To further buttress our independence, it must not evade our minds that though we are independent, we are still at war with our former colonisers who unremittingly seek to reverse the gains of our liberation. Our former colonial enemies have recast themselves into a plethora of enticing institutions meant to cajole and hoodwink our people into voluntarily surrendering their sovereignty.
Just as they have decades ago infiltrated our societies through missionaries, hunters, traders and some local proxies, today we face the multifaceted imperial juggernaut at many fronts, with some of them too subtle to be recognised. We should vigilant of Western-pliant local political parties, civic organisations, NGOs, developmental institutions like the World Bank and the IMF, human rights activists, academics, the media and other proxies who have treacherously enlisted their services for the success of the imperial mission.
Interestingly, like their cunning predecessors who came under the guise of spreading Christianity and civilisation, these latter-day neo-imperialist proxies are on a crusade to spread the elusive imperial tenets of democracy, human rights, rule of law and other idealistic niceties. It is therefore instructive to all Zimbabweans that the regime change crusade is not mere propaganda from Zanu-PF but a reality that threatens our independence.
As we will naturally bequeath this independence to our children, there is an urgent need also to inculcate into them the importance of protecting our territorial integrity and sovereignty. Our detractors are frenetically trying to influence our children through their evident media omnipotence and omnipresence. Through their media platforms, westerners have sought to portray all Pan-African forces as undemocratic and out of sync with the existing global developments.

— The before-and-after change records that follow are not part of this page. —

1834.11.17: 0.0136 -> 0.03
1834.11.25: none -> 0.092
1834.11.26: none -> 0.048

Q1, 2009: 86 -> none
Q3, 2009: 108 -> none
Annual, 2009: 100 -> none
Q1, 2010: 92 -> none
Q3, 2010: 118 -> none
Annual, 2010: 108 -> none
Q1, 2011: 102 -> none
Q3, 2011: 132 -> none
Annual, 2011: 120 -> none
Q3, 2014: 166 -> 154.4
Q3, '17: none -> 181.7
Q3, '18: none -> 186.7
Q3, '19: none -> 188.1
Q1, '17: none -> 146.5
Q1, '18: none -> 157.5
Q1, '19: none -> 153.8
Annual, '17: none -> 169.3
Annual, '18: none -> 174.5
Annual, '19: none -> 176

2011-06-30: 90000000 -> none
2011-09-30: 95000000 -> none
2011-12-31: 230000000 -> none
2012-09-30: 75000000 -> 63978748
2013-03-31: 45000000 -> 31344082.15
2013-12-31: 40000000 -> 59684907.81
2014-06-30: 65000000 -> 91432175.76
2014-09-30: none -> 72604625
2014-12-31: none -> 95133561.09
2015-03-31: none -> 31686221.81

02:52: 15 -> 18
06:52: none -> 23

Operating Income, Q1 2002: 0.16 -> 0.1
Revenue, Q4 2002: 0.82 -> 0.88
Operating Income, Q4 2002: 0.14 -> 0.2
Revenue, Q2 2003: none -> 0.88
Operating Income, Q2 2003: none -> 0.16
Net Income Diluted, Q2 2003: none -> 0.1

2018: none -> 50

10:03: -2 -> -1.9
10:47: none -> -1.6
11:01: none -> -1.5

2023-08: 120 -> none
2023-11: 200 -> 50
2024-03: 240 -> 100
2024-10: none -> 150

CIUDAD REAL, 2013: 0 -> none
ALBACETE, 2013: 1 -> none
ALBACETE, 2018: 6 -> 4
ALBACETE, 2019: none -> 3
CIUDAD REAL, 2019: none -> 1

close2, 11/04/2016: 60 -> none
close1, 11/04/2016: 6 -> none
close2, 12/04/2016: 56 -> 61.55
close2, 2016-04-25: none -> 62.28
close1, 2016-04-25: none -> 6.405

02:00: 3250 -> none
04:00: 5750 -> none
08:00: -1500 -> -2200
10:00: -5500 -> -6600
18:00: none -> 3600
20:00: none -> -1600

It is therefore only wise for our Government to deliberately incorporate Pan-African components into our school curricula. Our children should be taught our history from a Pan-African standpoint. They should be taught to identify and associate with our national aspirations and efforts to safeguard our independence.
Our independence was born out of unparalleled human sacrifice and should therefore be defended at all cost. We cannot allow our former colonisers to wrench it back.
Let us keep the revolutionary spirit alive.
Enjoy your eternal independence, Zimbabwe.
Long live the nation of Zimbabwe.
Tendai Moyo is a researcher and social commentator.